Going back to Ghana to finish out the semester, I ate the roadside baked yam and plantain pieces, with dry-roasted salted groundnuts, for lunch often. I had bananas on my way back home. I had my brown-rice-stew-and-plantain meals mornings and evenings. The grandmother in my initial host family sometimes made me copious groundnut stew which I would freeze for days and eat with brown rice. And so on.

I got my produce primarily from Medina Market, the big open-air market north of Legon. I got some of what I used for my sauces at the downtown supermarkets, including Indian-style sauce bases, occasionally.

After exams were over, I flew again to Nigeria, this time to spend a week in Lagos with my cousins on my mother’s side. My aunt is a caterer, so she made a lot of rice-and-bean meals which I could eat. I didn’t cook at all while in Lagos because of this. I didn’t eat too many fruits either.

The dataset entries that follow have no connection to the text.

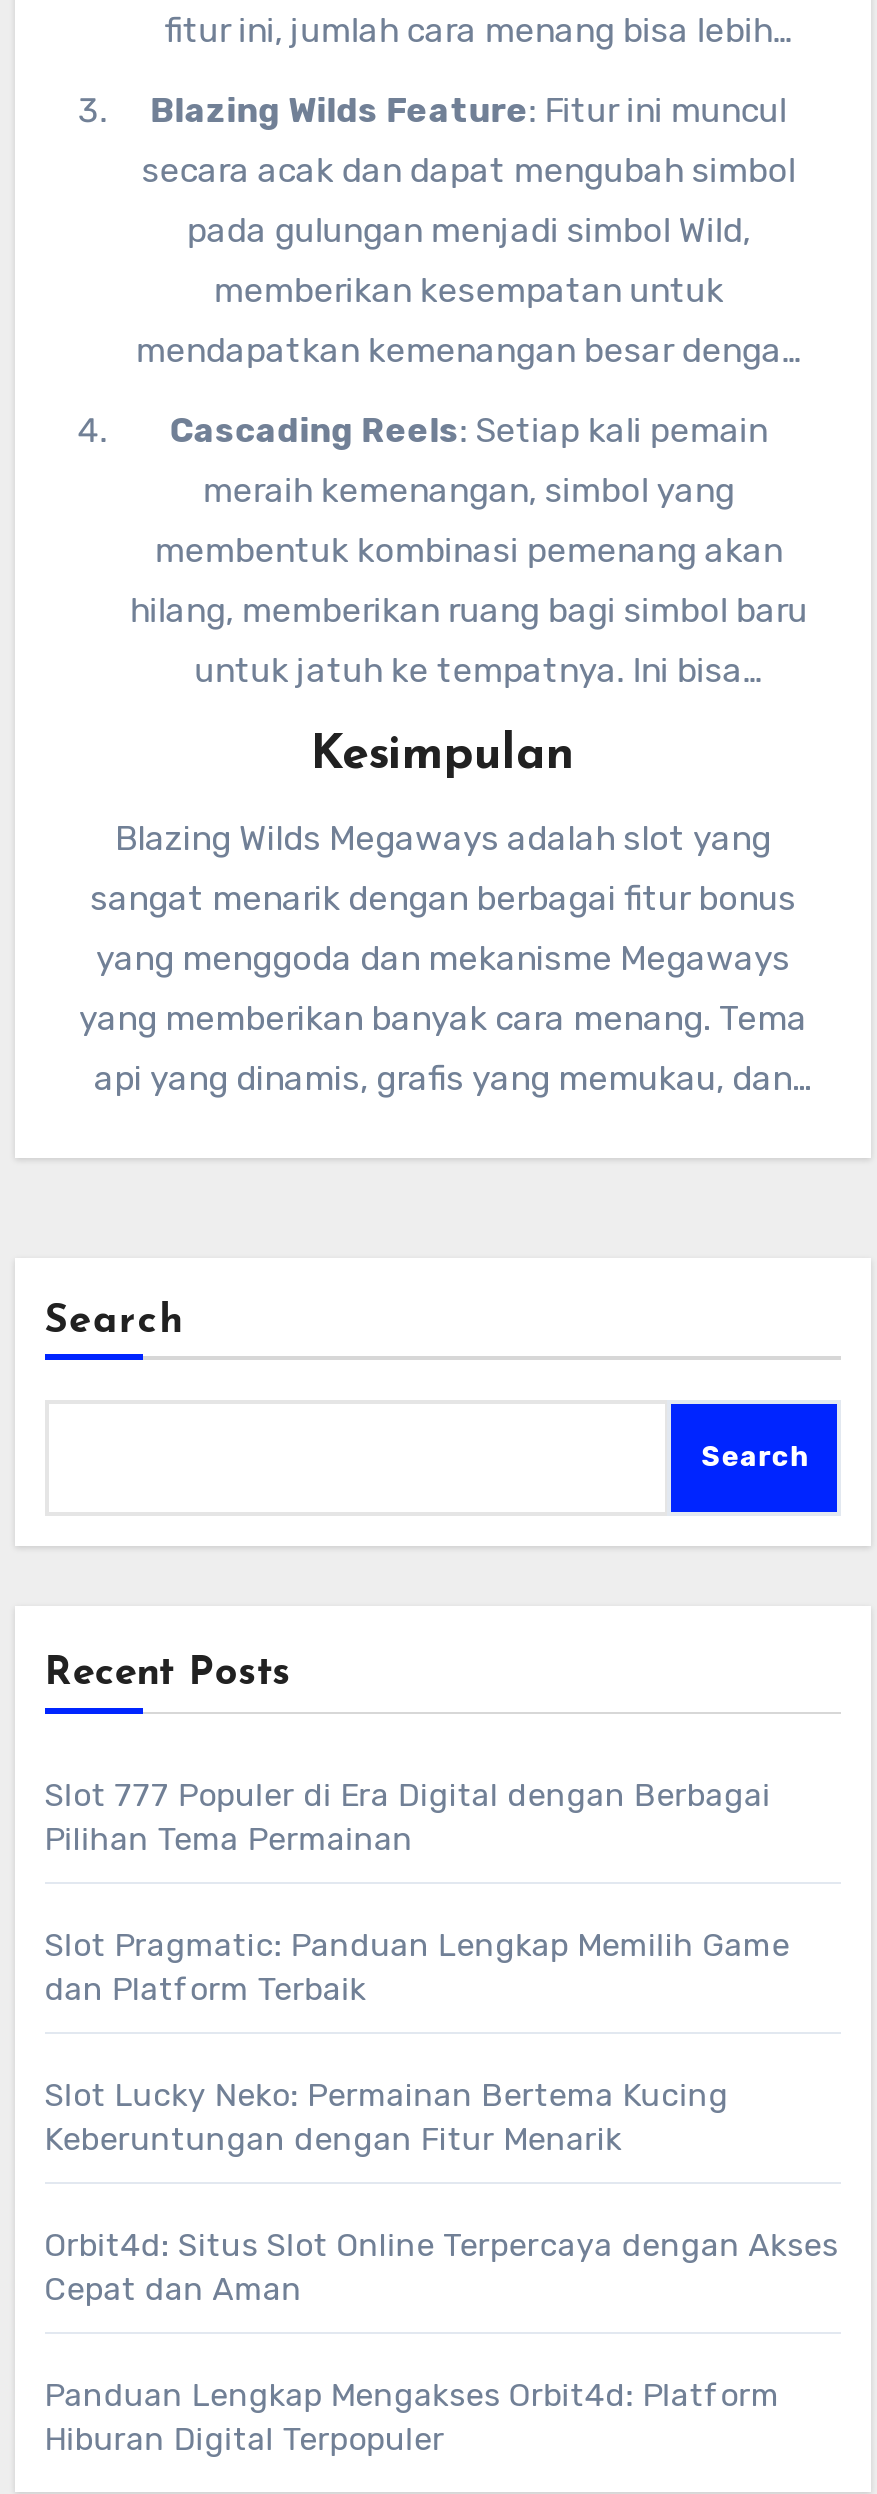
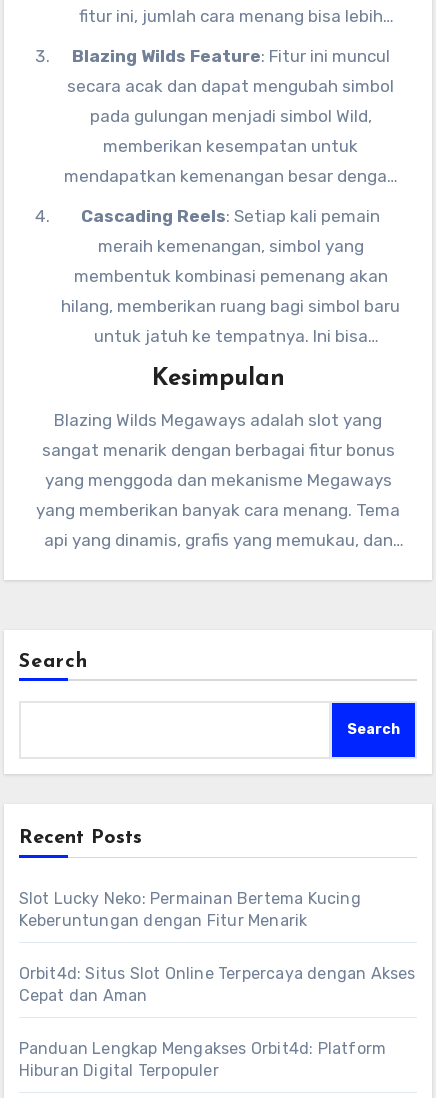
- Slot 777 Populer di Era Digital dengan Berbagai
- Pilihan Tema Permainan
- Slot Pragmatic: Panduan Lengkap Memilih Game
- dan Platform Terbaik
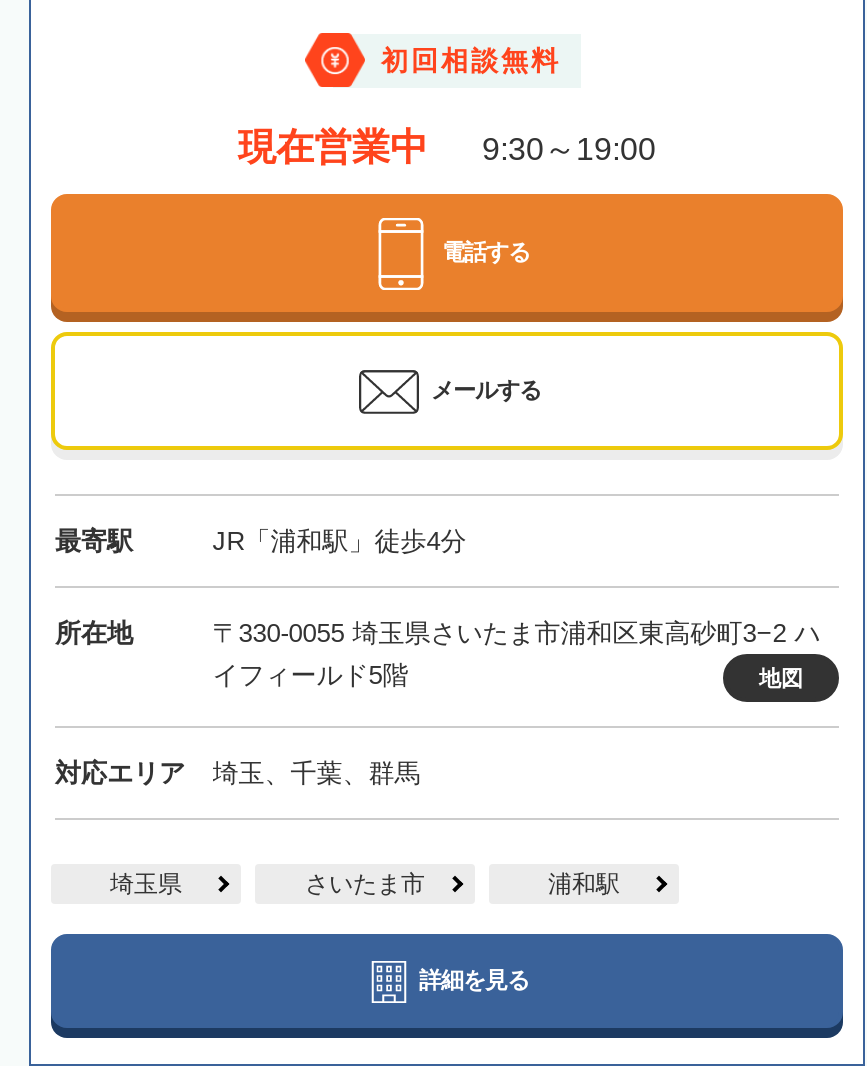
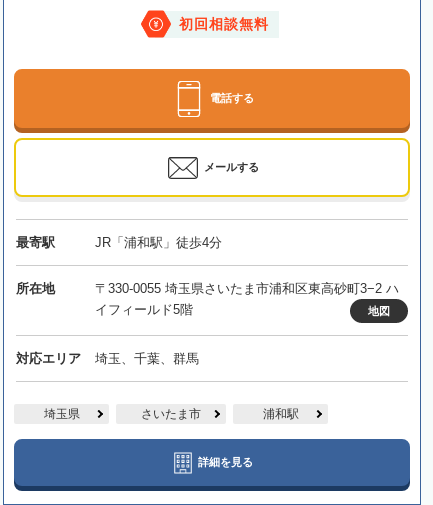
- 現在営業中
- 9:30～19:00
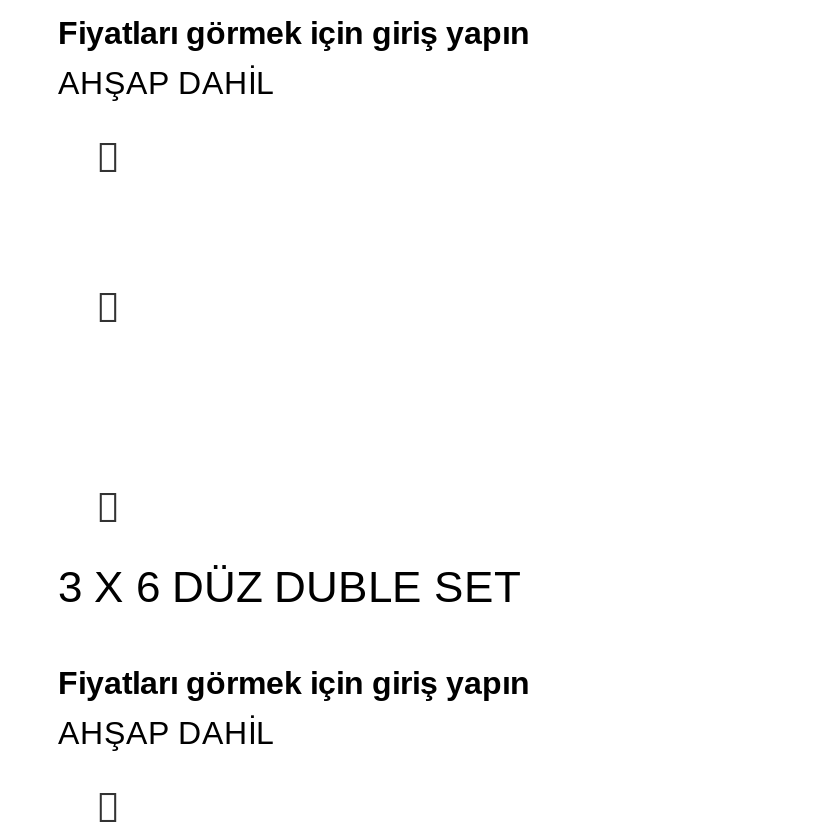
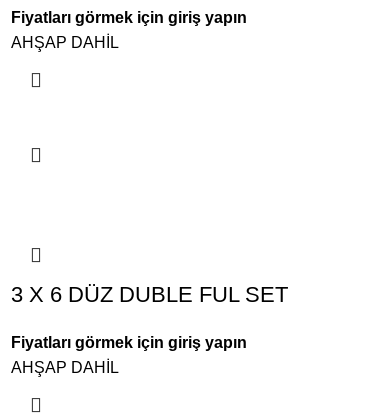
- 3 X 6 DÜZ DUBLE SET
+ 3 X 6 DÜZ DUBLE FUL SET
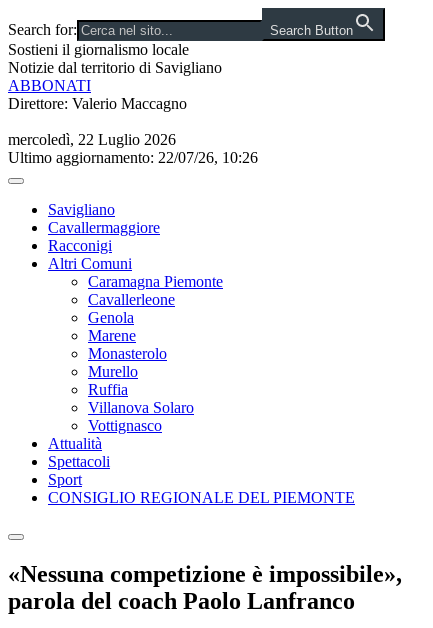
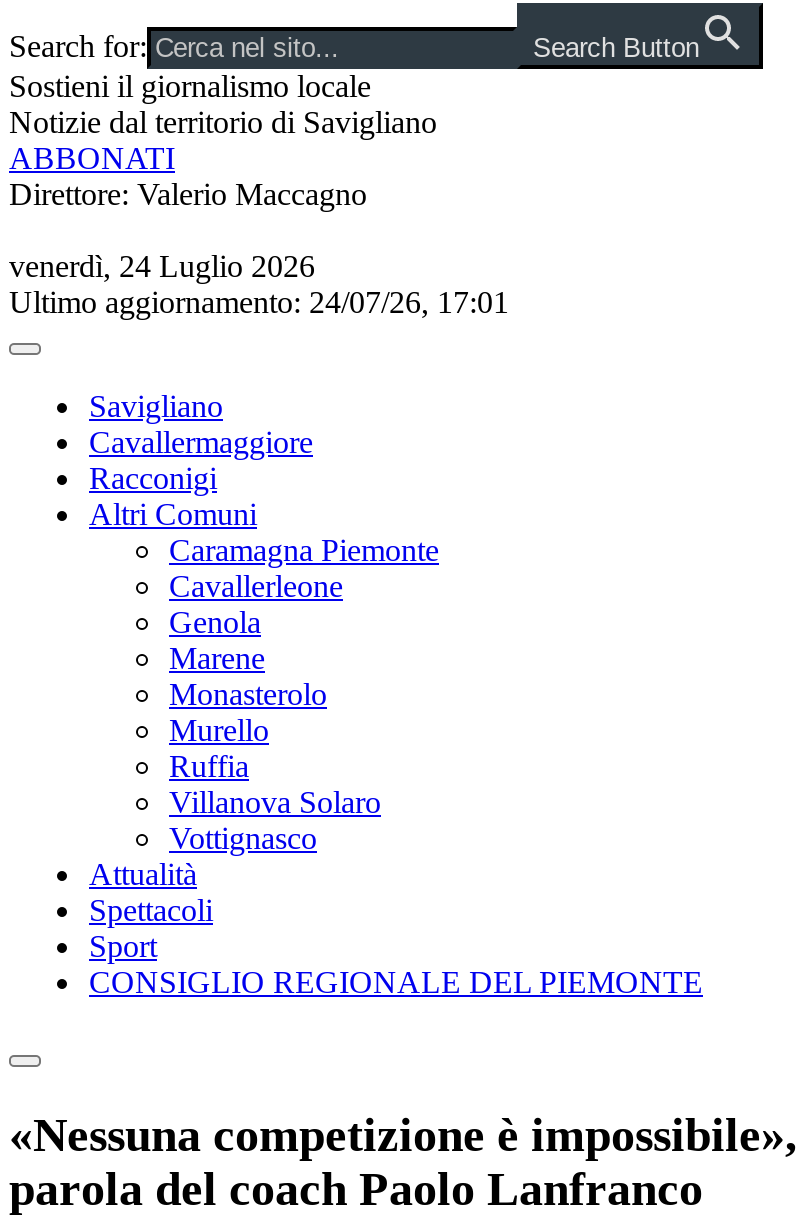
- mercoledì, 22 Luglio 2026
+ venerdì, 24 Luglio 2026

- Ultimo aggiornamento: 22/07/26, 10:26
+ Ultimo aggiornamento: 24/07/26, 17:01
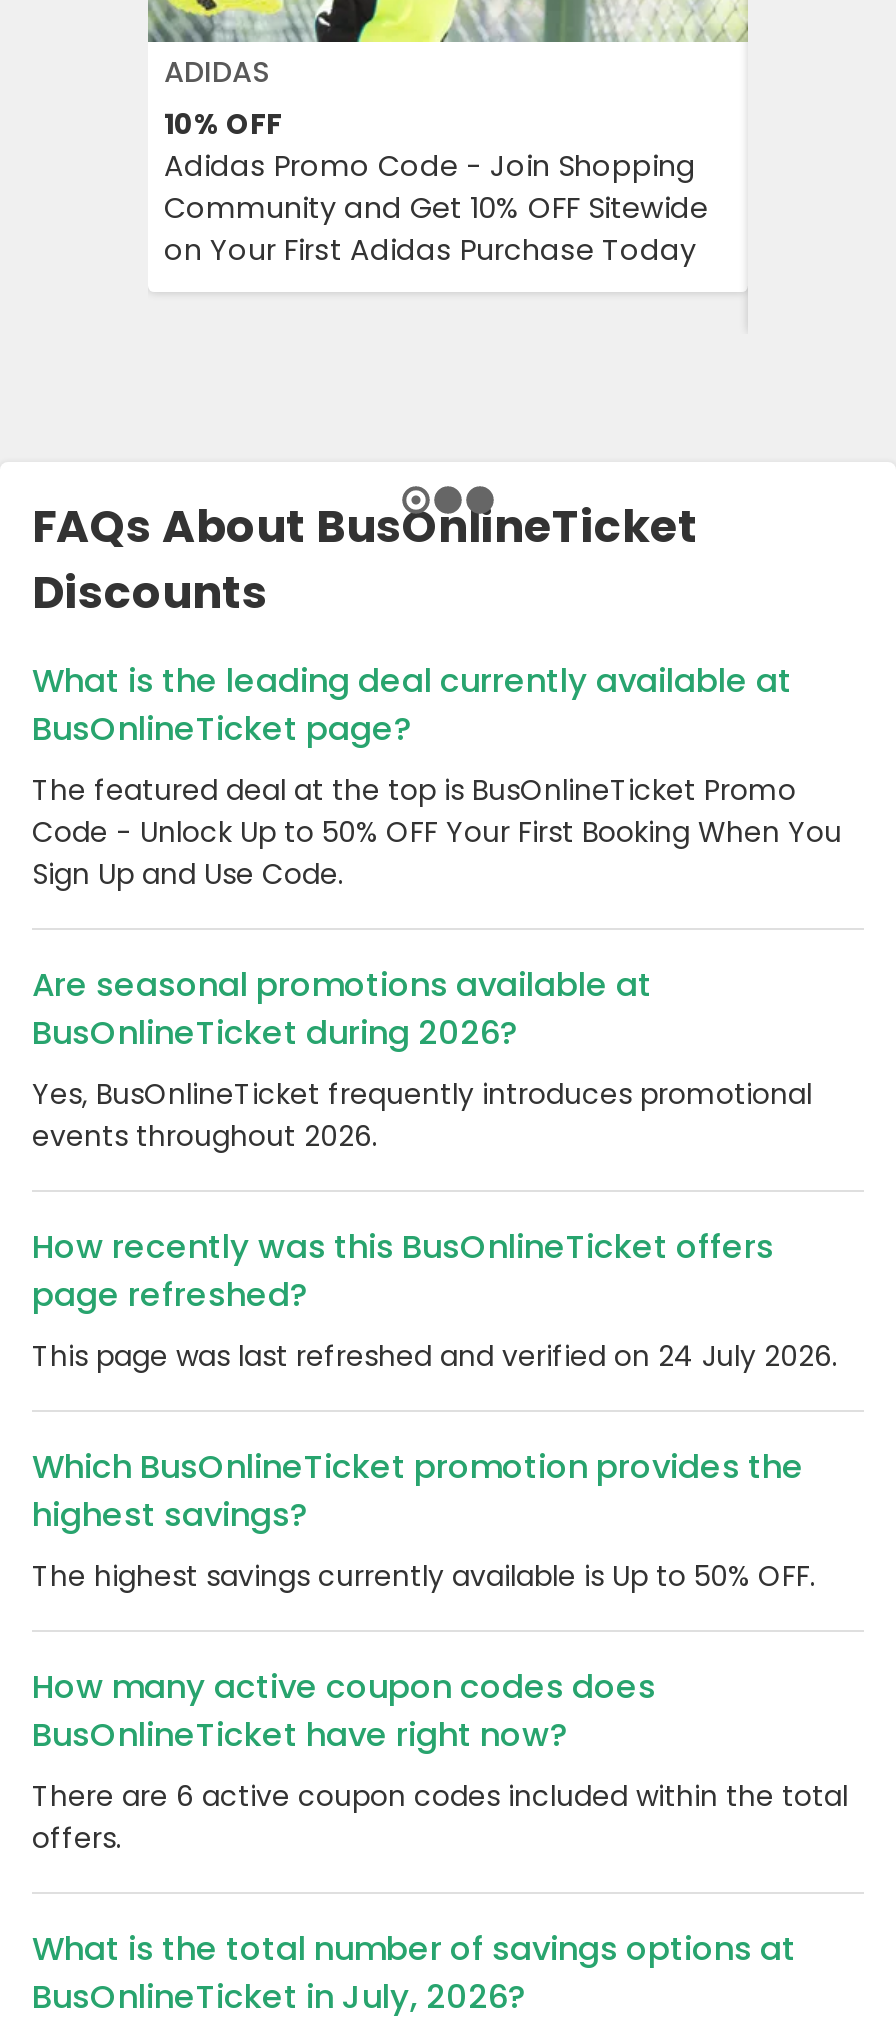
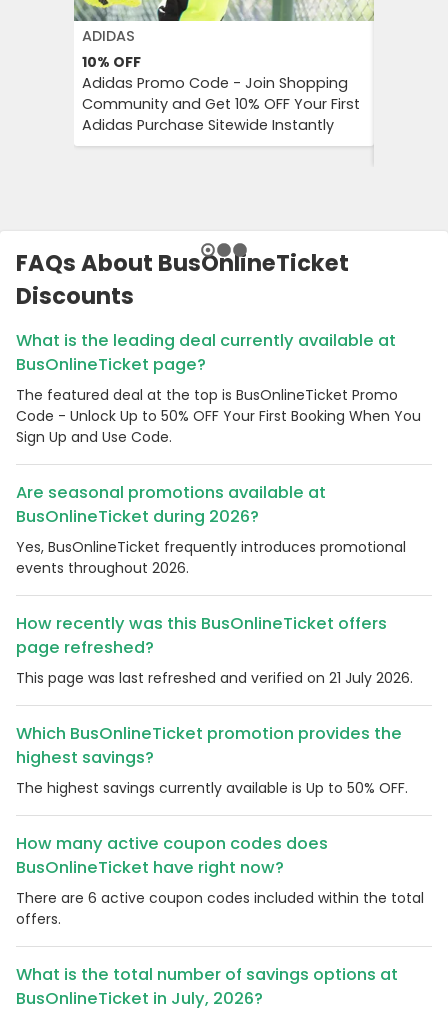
- Community and Get 10% OFF Sitewide
- on Your First Adidas Purchase Today
+ Community and Get 10% OFF Your First
+ Adidas Purchase Sitewide Instantly

- This page was last refreshed and verified on 24 July 2026.
+ This page was last refreshed and verified on 21 July 2026.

By the time I returned to Amerikkka from Nigeria at the end of May 2007, I think my immune system was exhausted from eating so much cooked food, ultimately more cooked food than I had been eating in Amerikkka before I left for Ghana. I wish I had considered raw veganism for my whole stay in West Afrika, which would have made everything more convenient and simple, and left me much healthier. Which I will expand on in my next post.

But I thought it was important to share my experience being vegan in West Afrika, which was not without its challenges, but was for the most part pretty easy. The bulk of the challenge came in doing it alone, and trying to cook every single time I went to eat, which I eventually got lazy and exhausted about. The only person who challenged me for being vegan was this stupid, stuck-up, narrow-minded jerk from the geography department at University of Ghana.

While in West Afrika, fitness-wise I did lots of calisthenics and walked as much as I could in the nice hot sun, which some Ghanaians thought ridiculous, but kept me very fit and ready to jump right into Kung Fu not long after I returned to New York.

There needs to be more resources for vegans and raw vegans in Afrika, so I hope this little contribution helps.